Il faudra également réaffirmer la solidité de l'alliance et de la garantie de sécurité offerte par Washington. C'est en effet la question de la dissuasion élargie qui demeure très concrètement posée. Dissuasion élargie notamment face à une Corée du Nord toujours imprévisible, qui tente de conserver la maîtrise du dossier de la dénucléarisation en multipliant les crises. A la veille de la visite de Hillary Clinton, la Corée du Nord a ainsi " rompu " le dialogue avec le sud, comme pour mieux signaler à la nouvelle Administration qu'il n'était pas possible de mettre de côté la question Nord-coréenne.
L'essentiel pour Hillary Clinton est donc de rétablir le dialogue, peut-être demain avec Pyongyang, au risque de la manipulation, mais surtout avec Tokyo et Séoul qui s'inquiètent des risques de désengagement américain. En Corée du Sud, le manque de popularité du Président Lee Myung-bak, plus proche des Etats-Unis que son prédécesseur, vient toutefois sérieusement limiter la portée de ce " rapprochement stratégique " mal soutenu par la population.
Enfin, dernier des pays visités mais sans doute premier sujet de préoccupation, il y a la Chine. Pékin s'interroge aussi sur cette nouvelle administration américaine, dont les premiers jours ont été marqués par une première querelle autour de la question de la " manipulation du yuan ", comme si chacun voulait très vite poser ses marques.
Au-delà des déclarations communes sur l'importance de la relation sino-américaine pour " garantir la paix et la stabilité dans le monde ", et la volonté d'éviter toute crise majeure, notamment autour de la question de Taiwan, il semble que Hillary Clinton ait l'ambition de porter le dialogue stratégique au-delà des questions économiques. Mais sur l'ensemble des sujets, les points d'entente sont en réalité très limités, que ce soit sur la question de l'environnement, de la gouvernance et du respect des normes, de la transparence stratégique, des droits de l'homme ou du soutien à des régimes problématiques en Iran au Zimbabwe ou au Soudan. En Afrique, la Chine pourrait également s'inquiéter de l'arrivée d'une Amérique à l'image transformée grâce à son Président, qui réduirait d'autant l'avantage idéologique aujourd'hui détenu par Pékin.
Signe de l'inquiétude des autorités chinoises, le discours d'inauguration du président Obama et la dénonciation des régimes " qui ne vont pas dans le sens de l'histoire ", a été censuré.
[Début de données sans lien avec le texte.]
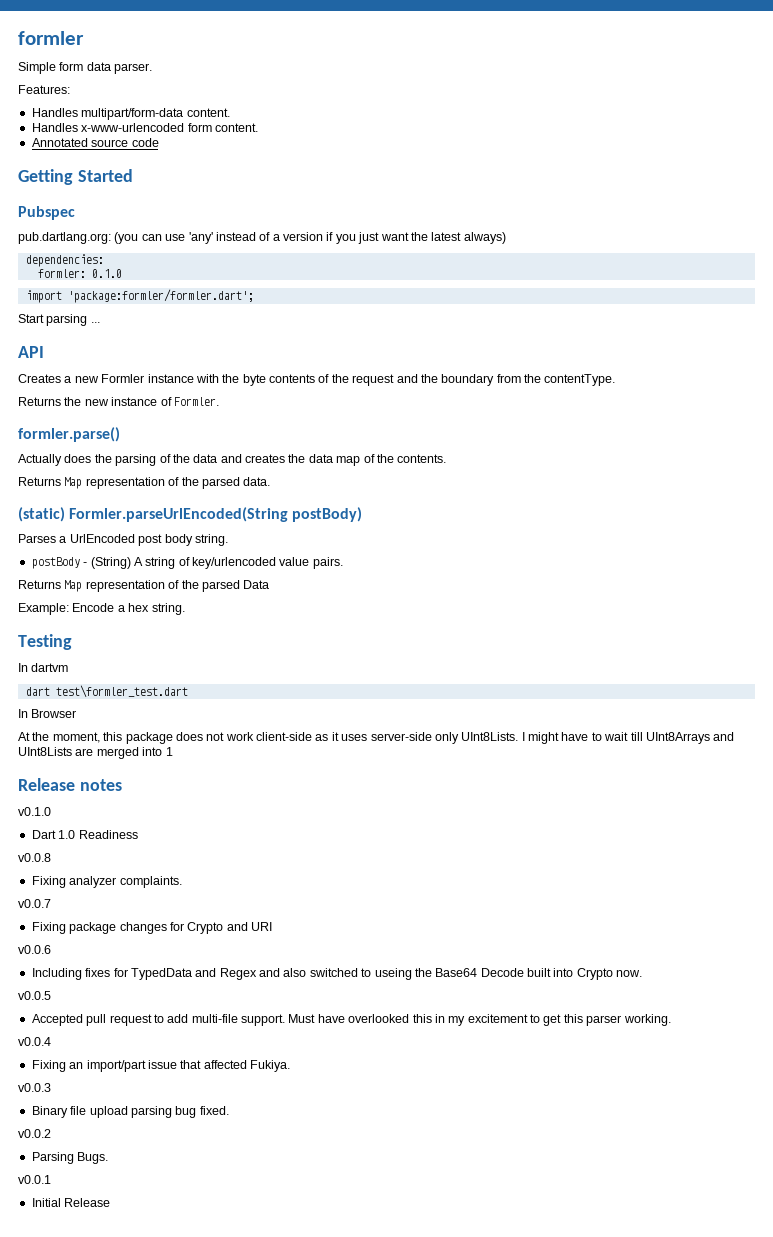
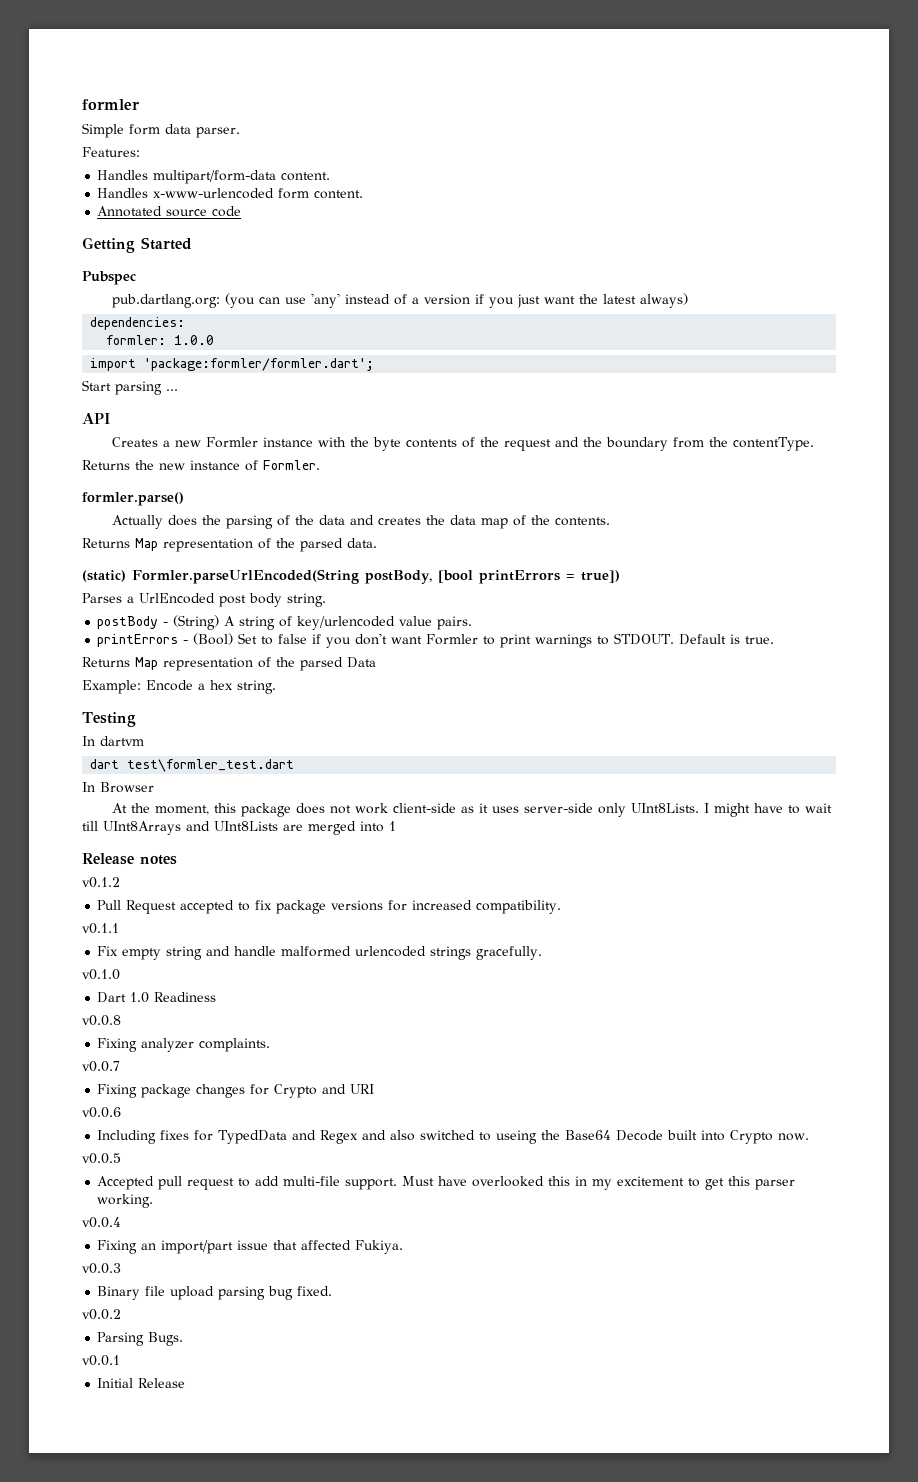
[91,269,122,278] 0.1.0 -> [174,335,215,345] 1.0.0
[292,507,363,522] postBody) -> [364,570,620,584] postBody, [bool printErrors = true])
(343, 563) none -> [97,633,775,648] // printErrors - (Bool) Set to false if you don't want Formler to print warnings to STDOUT. Default is true.
(122, 785) none -> [82,877,120,888] [97,900,562,914] [82,923,119,934] [97,946,543,960] // v0.1.2 // Pull Request accepted to fix package versions for increased compatibility. // v0.1.1 // Fix empty string and handle malformed urlencoded strings gracefully.

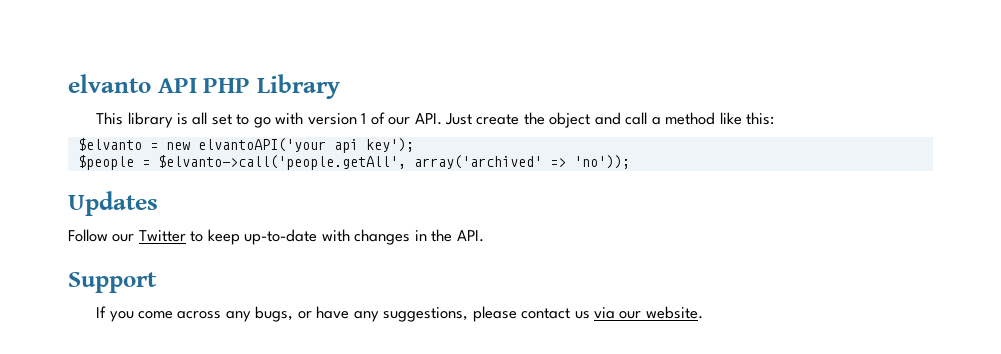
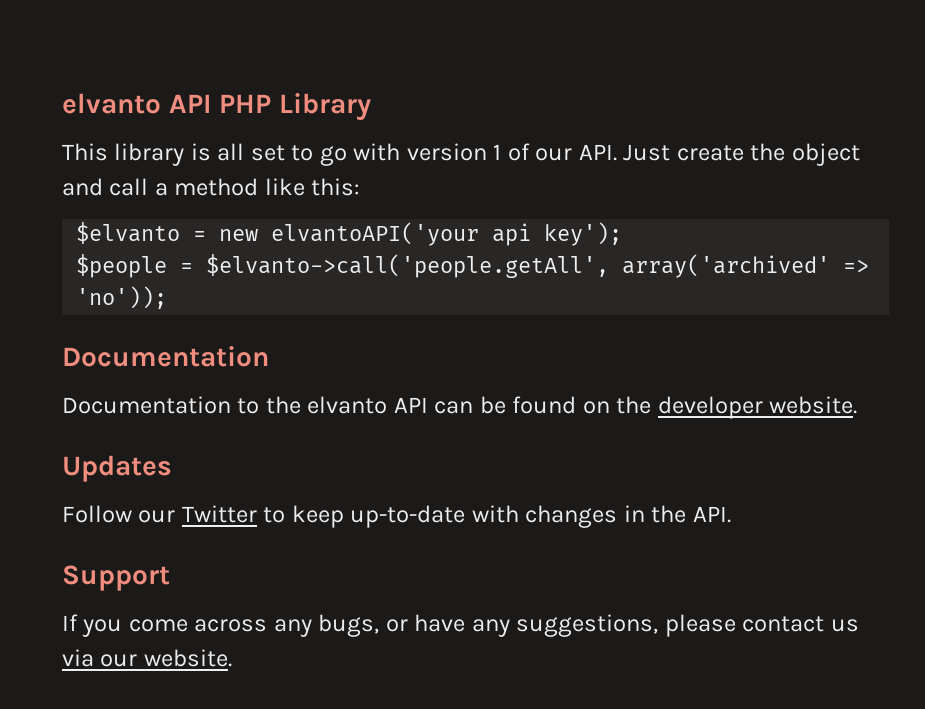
(630, 162) none -> [62,346,269,367] [62,396,858,419] // Documentation // Documentation to the elvanto API can be found on the developer website.

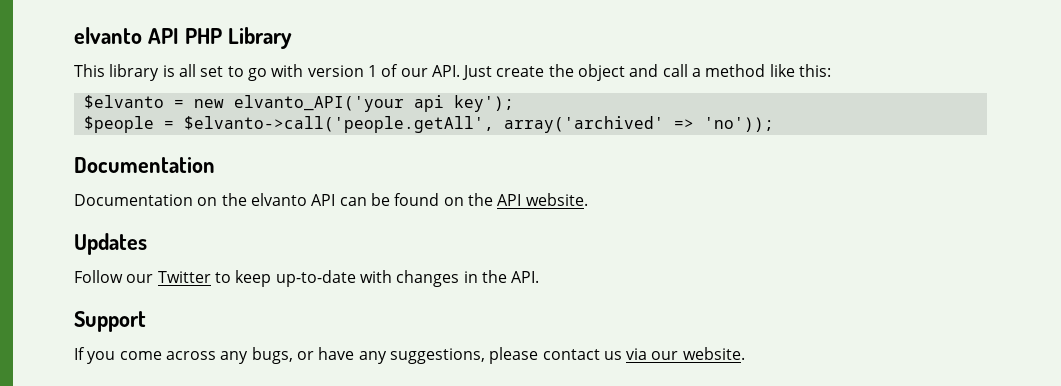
[271,222,480,246] elvantoAPI('your -> [233,95,404,112] elvanto_API('your
[237,398,260,414] to -> [197,197,218,206] on
[657,396,763,419] developer -> [497,194,522,206] API

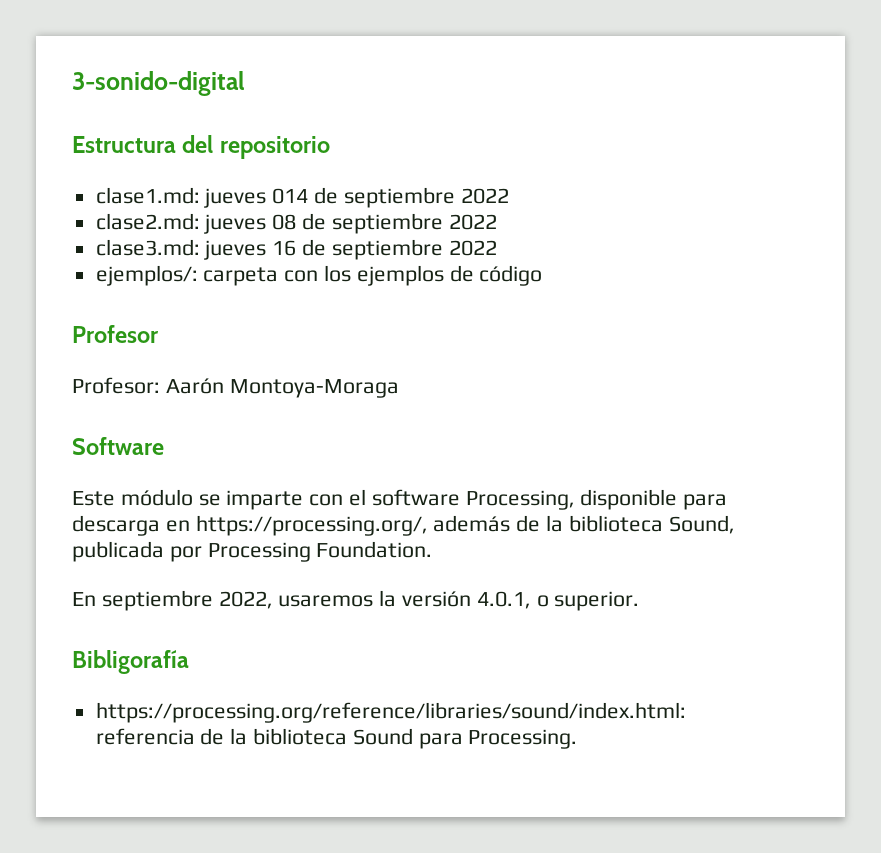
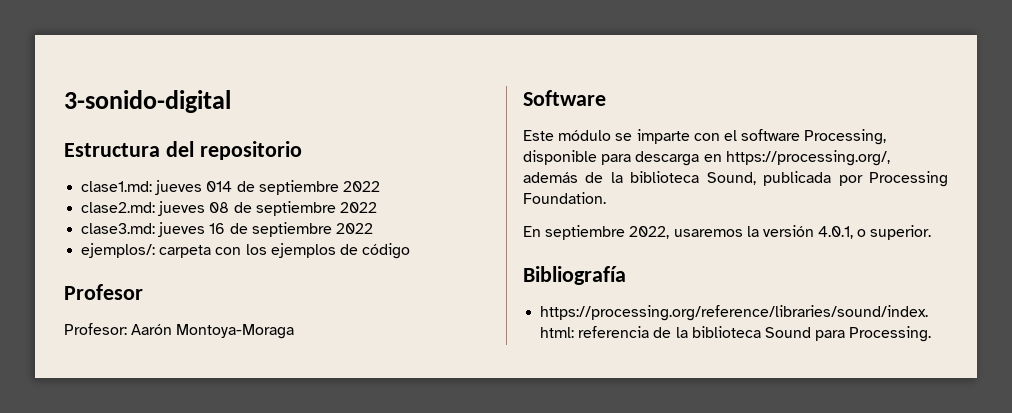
[72,650,189,674] Bibligorafía -> [523,266,626,285] Bibliografía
Les enjeux de ce voyage étaient donc multiples, et la difficulté sera pour Washington de gérer ces attentes souvent contradictoires. Mais au-delà, l'arrivée du président Obama pourrait marquer un véritable basculement du champ d'intérêt " naturel " des Etats-Unis vers l'Asie. Si la perspective d'un G2 sino-américain, inacceptable pour les partenaires de Washington dans la région, doit être fortement relativisée, l'émergence d'un immense ensemble américano-asiatique, nouveau " cœur dynamique " du monde, doit être plus que jamais pris en compte. Le risque pour une Europe désengagée d'une région asiatique trop éloignée, serait en effet d'être marginalisée et ramenée au rang de simple marche.
Valérie Niquet est directeur du Centre Asie Ifri.